A Lille, coup de filet policier contre 42 grévistes de la faim
Publié le 22 Août 2007
Par Stéphanie Maurice
QUOTIDIEN : mercredi 22 août 2007
Hier matin, 42 des sans-papiers en grève de la faim ont été interpellés devant les hôpitaux de la métropole lilloise. D’après le témoignage d’un soutien, les grévistes n’ont
pas opposé de résistance. Les policiers et les CRS ont dû soutenir les hommes, affaiblis, pour les embarquer. Au centre de rétention de Lesquin, la Cimade, seule association à avoir des bureaux
sur place, signalait qu’aucun d’entre eux n’y était encore arrivé. Les sans-papiers étaient encore, hier soir, en garde à vue dans les locaux de la PAF (Police aux frontières).
La Ligue des droits de l’homme (LDH) craint des reconduites massives. «La plupart des sans-papiers arrêtés étaient sous le coup d’une OQT, une obligation à quitter le
territoire, délivrée après une demande de régularisation qui a échoué. Avec l’OQT, si votre appel auprès du tribunal administratif a été rejeté, vous pouvez être interpellé n’importe où et
expulsé directement», explique Annick Battallan, de la LDH. Encore faut-il que l’administration ait les laisser-passer signés des consulats et des places dans les avions.
L’inquiétude de la Cimade porte surtout sur l’état des grévistes en garde à vue car «une privation d’eau de vingt-quatre heures peut avoir des conséquences
terribles», dit-elle. Ce sont les campements de fortune qui ont été vidés de leurs occupants, à cause, selon la préfecture, de «la dégradation des conditions d’hygiène et
sanitaires». La vingtaine de sans-papiers hospitalisés ont été épargnés.
L’opération intervient après l’échec du dispositif de sortie de crise mis en place par la préfecture.

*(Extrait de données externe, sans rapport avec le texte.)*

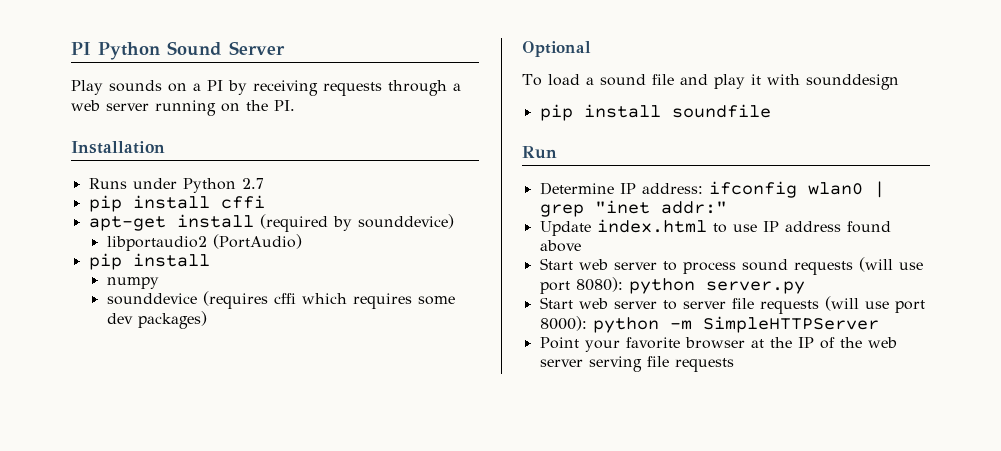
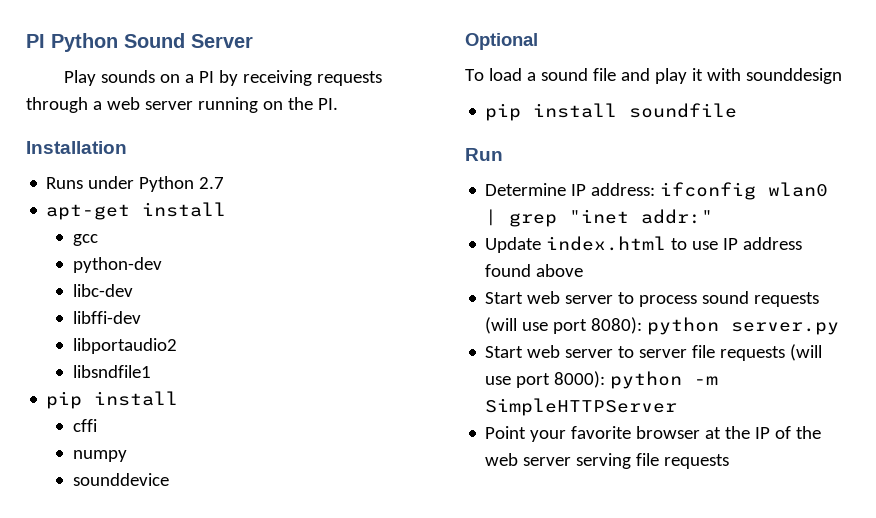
[88,195,265,212] // pip install cffi -> (225, 183) none
[259,214,454,232] (required by sounddevice) -> [72,234,98,246] [72,257,162,273] [72,284,133,297] [72,311,141,324] // gcc // python-dev // libc-dev // libffi-dev
[212,234,302,249] [88,253,210,270] (PortAudio) // pip install -> [72,365,151,378] [46,391,179,409] [72,419,97,432] // libsndfile1 // pip install // cffi
[202,291,455,309] [106,311,207,329] (requires cffi which requires some dev packages) -> (169, 479) none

Celle-ci proposait la remise d’un « document provisoire de
séjour», le temps du réexamen des dossiers, après arrêt du jeûne. Insuffisant pour des grévistes qui demandent leur régularisation. Ce titre devait être délivré lundi . Personne ne s’est
présenté. «Ce qui s’est passé ce matin est une réponse de la préfecture», affirment les soutiens des sans-papiers. Annick Battallan y voit une conséquence des réunions de rentrée de
Nicolas Sarkozy, hier. L’une d’elles portait sur l’immigration. «La décision a été prise à Paris», estime-t-elle.